* _TASK REQUIREMENTS_
From the entries below, copy every line that has the word "table".
*** Begin section ***
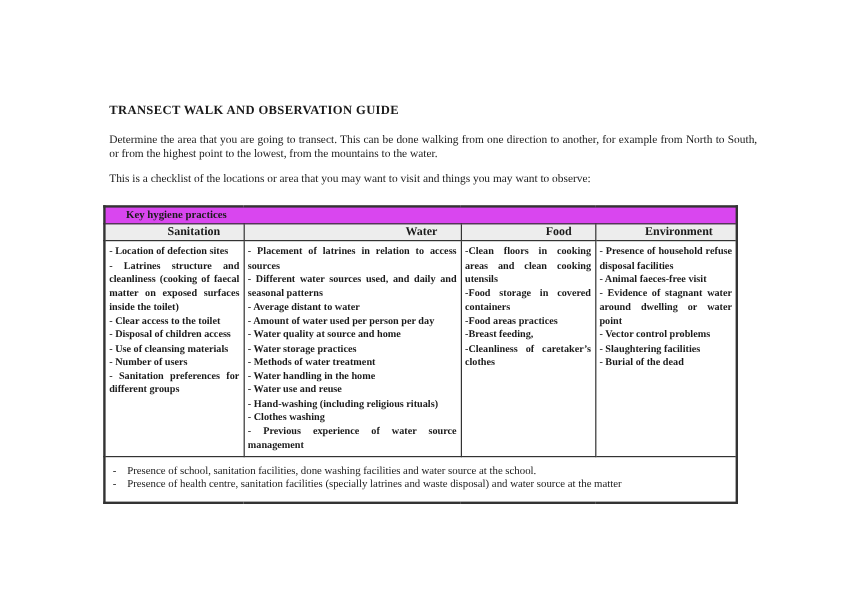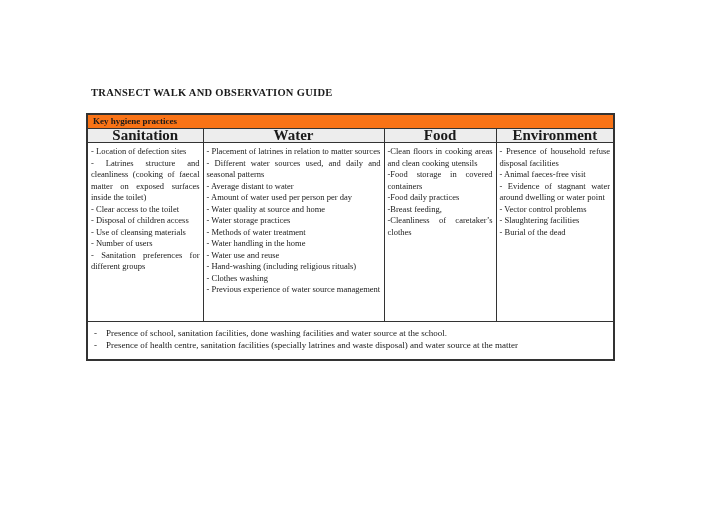--- a/index.html
+++ b/index.html
@@ -36,64 +36,66 @@
     border-collapse: collapse;
     border: 2px solid #333333;
   }
   .obs-table col.c1 { width: 116px; }
   .obs-table col.c2 { width: 181px; }
   .obs-table col.c3 { width: 112px; }
   .obs-table col.c4 { width: 118px; }
   .obs-table td, .obs-table th { border: 1px solid #333333; }
 
   .caption-row td {
-    background: #f97316;
+    background: #d946ef;
     font-weight: 700;
     font-size: 9px;
     line-height: 11px;
     height: 11px;
-    padding: 1px 5px;
+    padding: 1px 17px;
   }
   .header-row th {
     background: #ededed;
     font-weight: 700;
-    font-size: 15px;
+    font-size: 10px;
     line-height: 11px;
     height: 11px;
-    text-align: center;
-    padding: 1px 0;
+    text-align: right;
+    padding: 1px 19px;
   }
   .body-row td {
     vertical-align: top;
     height: 172px;
     padding: 3px;
     font-size: 8.5px;
     line-height: 11.5px;
   }
-  .cell-item { text-align: justify; }
+  .cell-item { text-align: justify; font-weight: bold; }
 
   .footer-row td {
     vertical-align: top;
     height: 31px;
     padding: 6px 5px 0 6px;
     font-size: 9px;
     line-height: 11.5px;
   }
   .note-item { display: flex; }
   .note-item .marker { flex: 0 0 12px; }
   .note-item .note-text { flex: 1; }
 </style>
 </head>
 <body>
 
 <div class="page">
 
   <h1 class="title">TRANSECT WALK AND OBSERVATION GUIDE</h1>
 
+  <p class="para justify p1">Determine the area that you are going to transect. This can be done walking from one direction to another, for example from North to South, or from the highest point to the lowest, from the mountains to the water.</p>
 
+  <p class="para p2">This is a checklist of the locations or area that you may want to visit and things you may want to observe:</p>
 
   <table class="obs-table">
     <colgroup>
       <col class="c1">
         <col class="c2">
         <col class="c3">
         <col class="c4">
     </colgroup>
     <tbody>
       <tr class="caption-row">
@@ -109,37 +111,37 @@
         <td>
             <div class="cell-item">- Location of defection sites</div>
             <div class="cell-item">- Latrines structure and cleanliness (cooking of faecal matter on exposed surfaces inside the toilet)</div>
             <div class="cell-item">- Clear access to the toilet</div>
             <div class="cell-item">- Disposal of children access</div>
             <div class="cell-item">- Use of cleansing materials</div>
             <div class="cell-item">- Number of users</div>
             <div class="cell-item">- Sanitation preferences for different groups</div>
           </td>
         <td>
-            <div class="cell-item">- Placement of latrines in relation to matter sources</div>
+            <div class="cell-item">- Placement of latrines in relation to access sources</div>
             <div class="cell-item">- Different water sources used, and daily and seasonal patterns</div>
             <div class="cell-item">- Average distant to water</div>
             <div class="cell-item">- Amount of water used per person per day</div>
             <div class="cell-item">- Water quality at source and home</div>
             <div class="cell-item">- Water storage practices</div>
             <div class="cell-item">- Methods of water treatment</div>
             <div class="cell-item">- Water handling in the home</div>
             <div class="cell-item">- Water use and reuse</div>
             <div class="cell-item">- Hand-washing (including religious rituals)</div>
             <div class="cell-item">- Clothes washing</div>
             <div class="cell-item">- Previous experience of water source management</div>
           </td>
         <td>
             <div class="cell-item">-Clean floors in cooking areas and clean cooking utensils</div>
             <div class="cell-item">-Food storage in covered containers</div>
-            <div class="cell-item">-Food daily practices</div>
+            <div class="cell-item">-Food areas practices</div>
             <div class="cell-item">-Breast feeding,</div>
             <div class="cell-item">-Cleanliness of caretaker’s clothes</div>
           </td>
         <td>
             <div class="cell-item">- Presence of household refuse disposal facilities</div>
             <div class="cell-item">- Animal faeces-free visit</div>
             <div class="cell-item">- Evidence of stagnant water around dwelling or water point</div>
             <div class="cell-item">- Vector control problems</div>
             <div class="cell-item">- Slaughtering facilities</div>
             <div class="cell-item">- Burial of the dead</div>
*** End section ***
* _THE ANSWER_
   .obs-table col.c1 { width: 116px; }
   .obs-table col.c2 { width: 181px; }
   .obs-table col.c3 { width: 112px; }
   .obs-table col.c4 { width: 118px; }
   .obs-table td, .obs-table th { border: 1px solid #333333; }
   <table class="obs-table">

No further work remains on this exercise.